_Problem statement_: Every entry is to be reproduced word for word, but the images are not.

=== Data for review ===

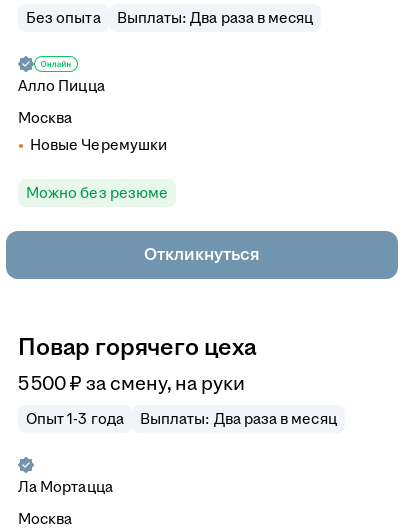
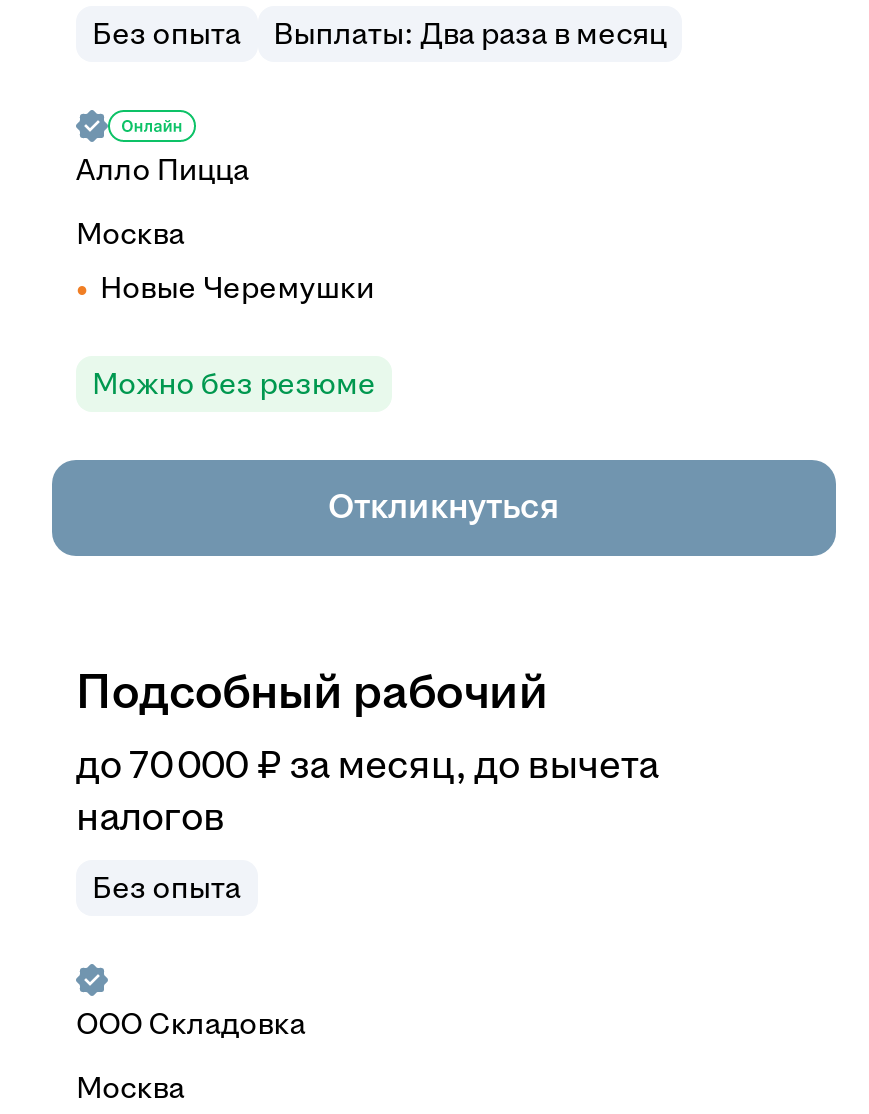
- Повар горячего цеха
+ Подсобный рабочий

- 5 500 ₽ за смену, на руки
+ до 70 000 ₽ за месяц, до вычета
+ налогов

- Опыт 1-3 года
- Выплаты: Два раза в месяц
+ Без опыта

- Ла Мортацца
+ ООО Складовка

===

_Solution for this problem_:
- Повар горячего цеха
+ Подсобный рабочий

- 5 500 ₽ за смену, на руки
+ до 70 000 ₽ за месяц, до вычета
+ налогов

- Опыт 1-3 года
- Выплаты: Два раза в месяц
+ Без опыта

- Ла Мортацца
+ ООО Складовка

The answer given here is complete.